Dec. 3, 2020, 8:06 p.m.

Stanford political science professor and Freeman Spogli Institute and Hoover Institution fellow Larry Diamond ’75 M.A. ’78 Ph.D. ’80 is proposing electoral reform and a shift in political power intended to repair the damage done by increasing ideological partisanship.

The 2020 presidential election season was characterized by intense political polarization. The closest President Donald Trump has come to concession is backing off his denial of a transition process to President-elect Joe Biden’s administration. According to The Pew Research Center, ideological partisanship has deepened in the aftermath of the 2020 presidential election, resulting in even more polarization than in the already fraught 2016 cycle.

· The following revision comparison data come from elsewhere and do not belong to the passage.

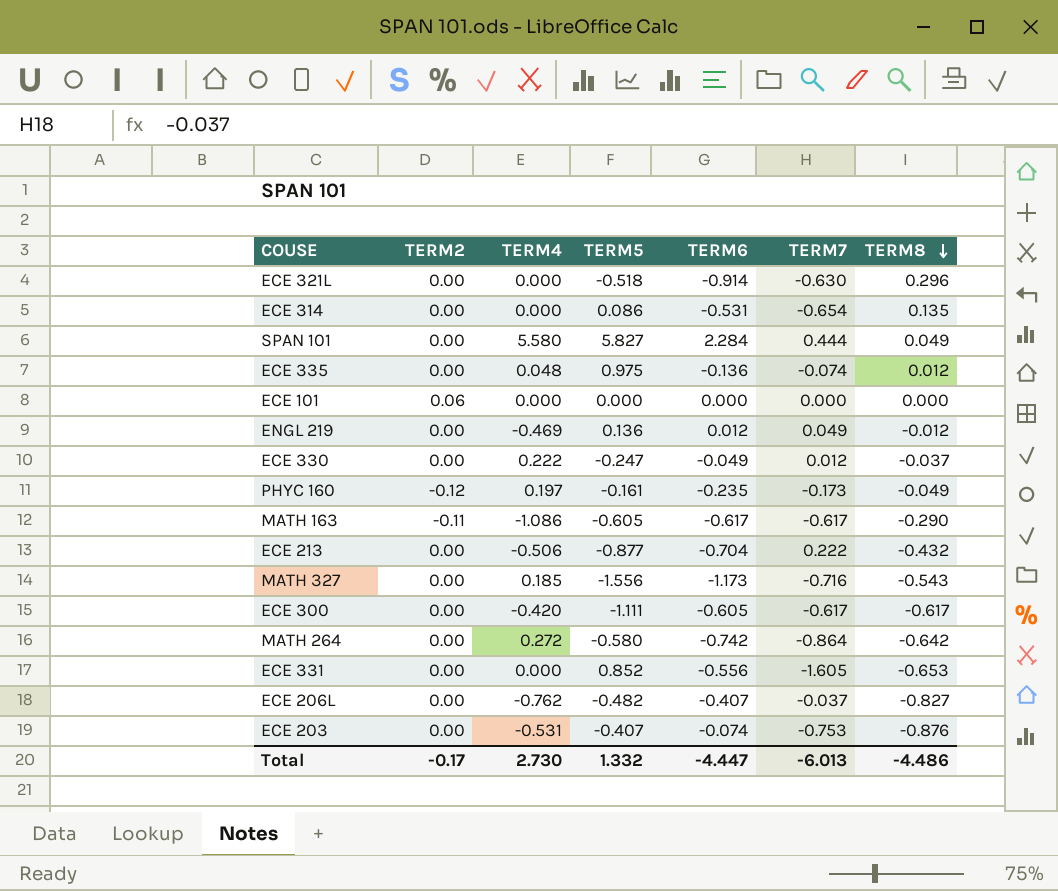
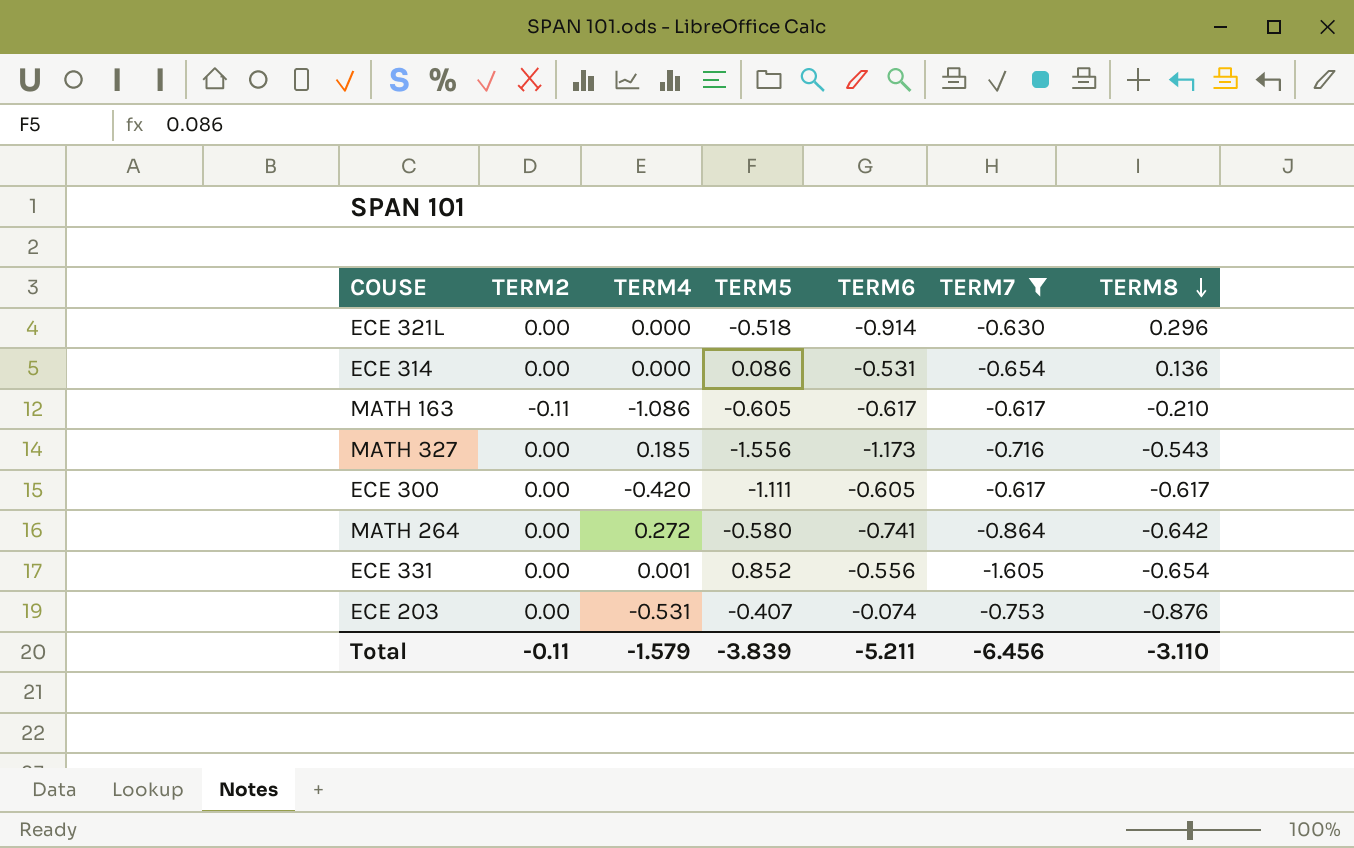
filter: none -> TERM7 <= -0.617
ECE 314 | TERM8: 0.135 -> 0.136
MATH 163 | TERM8: -0.290 -> -0.210
MATH 264 | TERM6: -0.742 -> -0.741
ECE 331 | TERM4: 0.000 -> 0.001
ECE 331 | TERM8: -0.653 -> -0.654
Total | TERM2: -0.17 -> -0.11
Total | TERM4: 2.730 -> -1.579
Total | TERM5: 1.332 -> -3.839
Total | TERM6: -4.447 -> -5.211
Total | TERM7: -6.013 -> -6.456
Total | TERM8: -4.486 -> -3.110

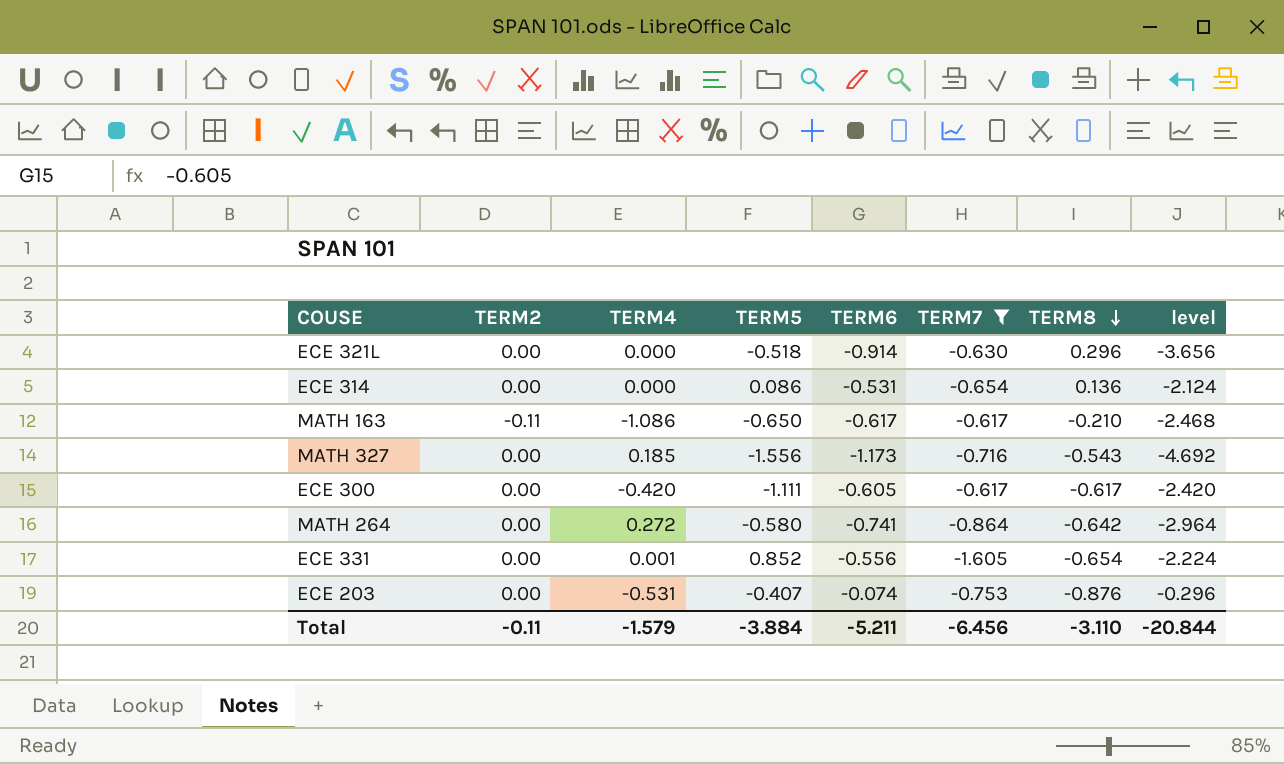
column level | formula: none -> [TERM6] * 4
MATH 163 | TERM5: -0.605 -> -0.650
Total | TERM5: -3.839 -> -3.884

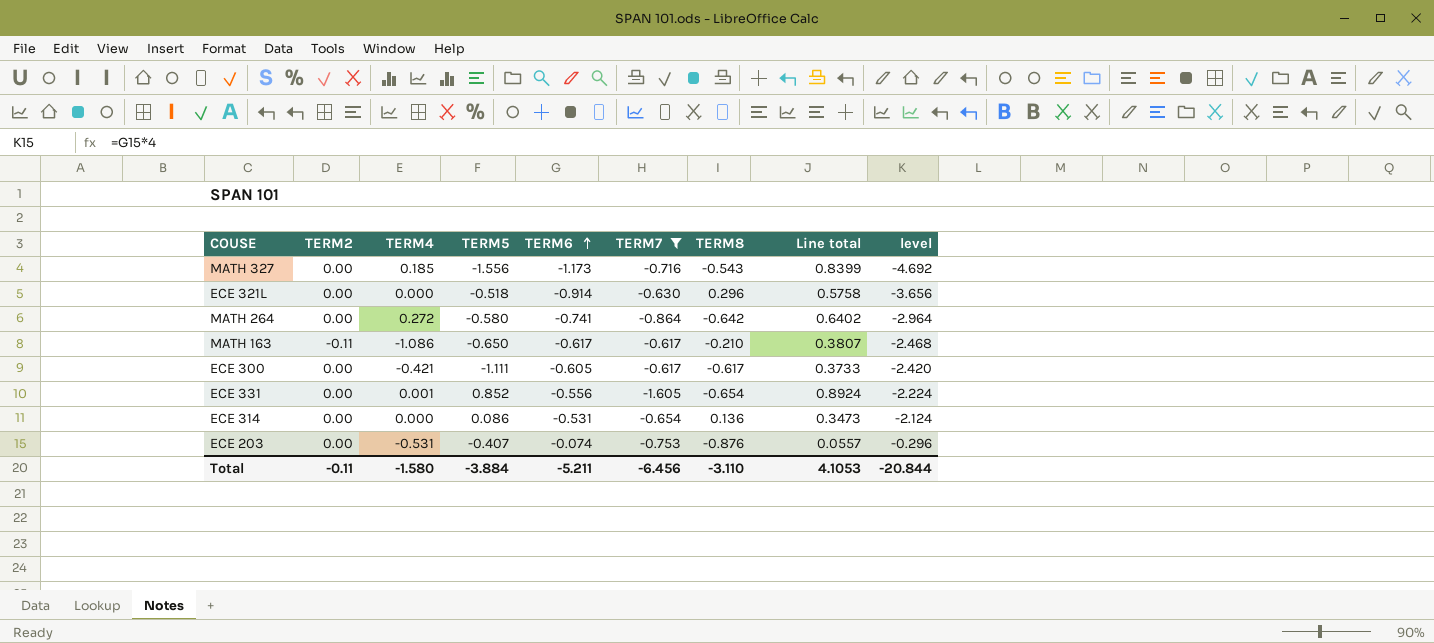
row order: TERM8 descending -> TERM6 ascending
column Line total | formula: none -> [TERM6] * [TERM7]
ECE 300 | TERM4: -0.420 -> -0.421
Total | TERM4: -1.579 -> -1.580

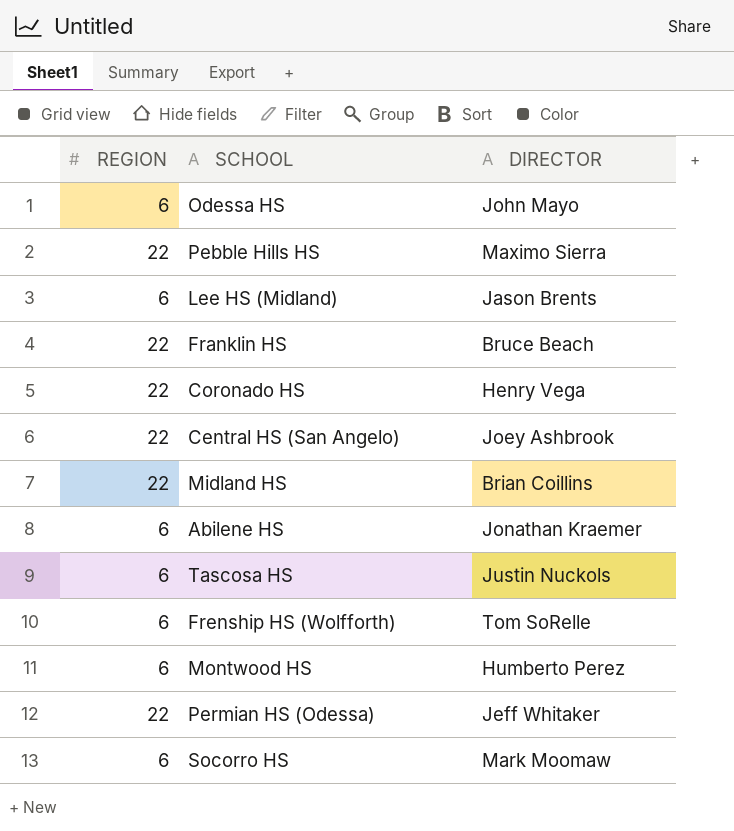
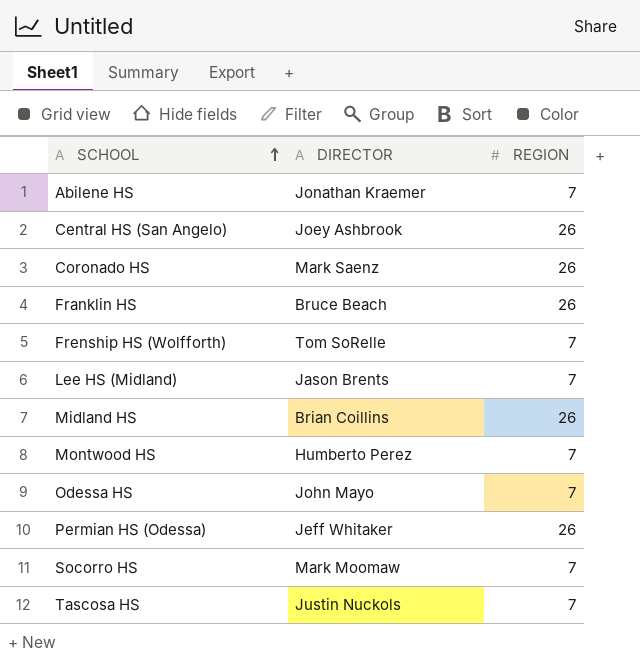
row order: none -> SCHOOL ascending
column REGION | position: 1 -> 3
row Pebble Hills HS: 22 | Maximo Sierra -> none
Abilene HS | REGION: 6 -> 7
Central HS (San Angelo) | REGION: 22 -> 26
Coronado HS | DIRECTOR: Henry Vega -> Mark Saenz
Coronado HS | REGION: 22 -> 26
Franklin HS | REGION: 22 -> 26
Frenship HS (Wolfforth) | REGION: 6 -> 7
Lee HS (Midland) | REGION: 6 -> 7
Midland HS | REGION: 22 -> 26
Montwood HS | REGION: 6 -> 7
Odessa HS | REGION: 6 -> 7
Permian HS (Odessa) | REGION: 22 -> 26
Socorro HS | REGION: 6 -> 7
Tascosa HS | REGION: 6 -> 7

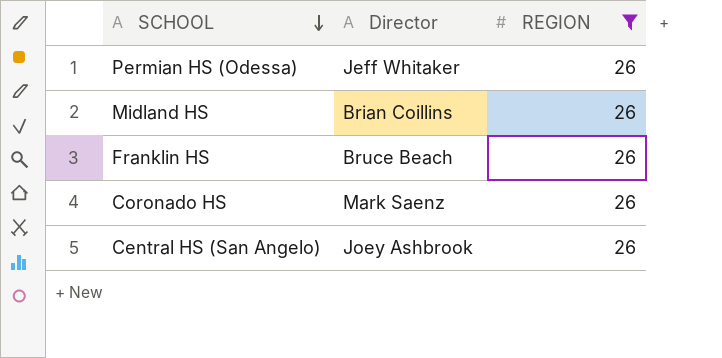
filter: none -> REGION = 26
row order: SCHOOL ascending -> SCHOOL descending
column name: DIRECTOR -> Director

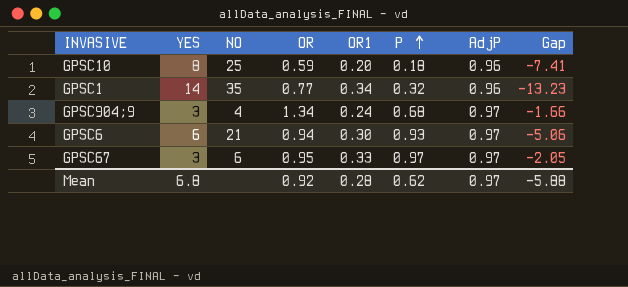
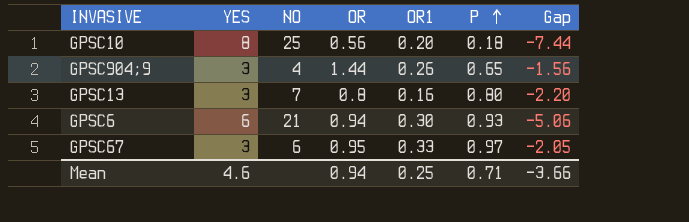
column AdjP | position: 7 -> none
row GPSC1: 14 | 35 | 0.77 | 0.34 | 0.32 | 0.96 | -13.23 -> none
GPSC10 | OR: 0.59 -> 0.56
GPSC10 | Gap: -7.41 -> -7.44
GPSC904;9 | OR: 1.34 -> 1.44
GPSC904;9 | OR1: 0.24 -> 0.26
GPSC904;9 | P: 0.68 -> 0.65
GPSC904;9 | Gap: -1.66 -> -1.56
row GPSC13: none -> 3 | 7 | 0.8 | 0.16 | 0.80 | -2.20
Mean | YES: 6.8 -> 4.6
Mean | OR: 0.92 -> 0.94
Mean | OR1: 0.28 -> 0.25
Mean | P: 0.62 -> 0.71
Mean | Gap: -5.88 -> -3.66

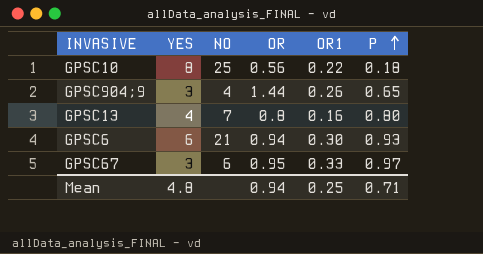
column Gap | formula: [OR] - [YES] -> none
GPSC10 | OR1: 0.20 -> 0.22
GPSC13 | YES: 3 -> 4
Mean | YES: 4.6 -> 4.8

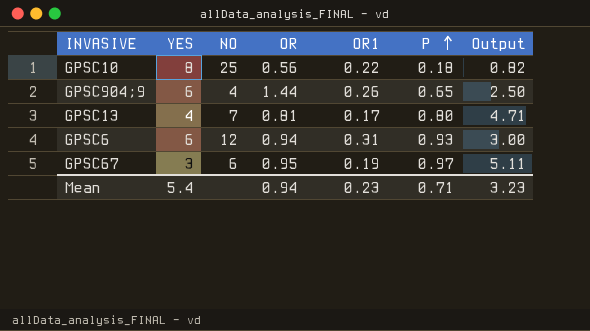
column Output | formula: none -> [P] / [OR1]
GPSC904;9 | YES: 3 -> 6
GPSC13 | OR: 0.8 -> 0.81
GPSC13 | OR1: 0.16 -> 0.17
GPSC6 | NO: 21 -> 12
GPSC6 | OR1: 0.30 -> 0.31
GPSC67 | OR1: 0.33 -> 0.19
Mean | YES: 4.8 -> 5.4
Mean | OR1: 0.25 -> 0.23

But Diamond says that American democracy isn’t alone in confronting this problem: Intense partisan polarization is “a phenomenon that afflicts many of our peer democracies and the advanced liberal democracies of the world and many other emerging democracies,” he said at a Wednesday evening event hosted by the Master of Liberal Arts Program. 

In an effort to move toward decreased polarization, Diamond developed a plan of 11 points to restore democracy in America. The plan includes implementing ranked-choice voting, ending voter suppression, abolishing the Electoral College and reforming campaign finance. All of these proposals have gained considerable traction in the last year leading up to the 2020 general election.

Diamond encouraged challenging what he described as intensely partisan agendas of political leaders by granting more power to party caucuses and coalitions more willing to compromise. He raised the possibility of implementing term limits on Supreme Court justices and having sitting presidents nominate a justice the first and third year of presidency.

Diamond also cited some instances of electoral reform that have already been achieved. In the past few years, some reforms have come through statewide referendums. For example, some states granted nonpartisan commissions the ability to redistrict in an effort to reduce partisan gerrymandering. On the voting rights front, Maine implemented ranked-choice voting in 2018, and Virginia passed a referendum to automatically register eligible voters earlier this year. Referenda, Diamond said, provide Americans with “an opportunity to put the power to reform our democracy in the hands of the electorate and … out of the hands of the parties.”

Some bipartisan organizations are also advocating for reform, according to Diamond.

“There’s so many organizations — lawyers fighting for civil justice, the Brennan Center for Justice and the Lincoln Project that are working on political reform,” Diamond said. “Many of them are Republicans and Democrats, conservatives and liberals, asking the simple question: How can we make our politics more collaborative to begin?”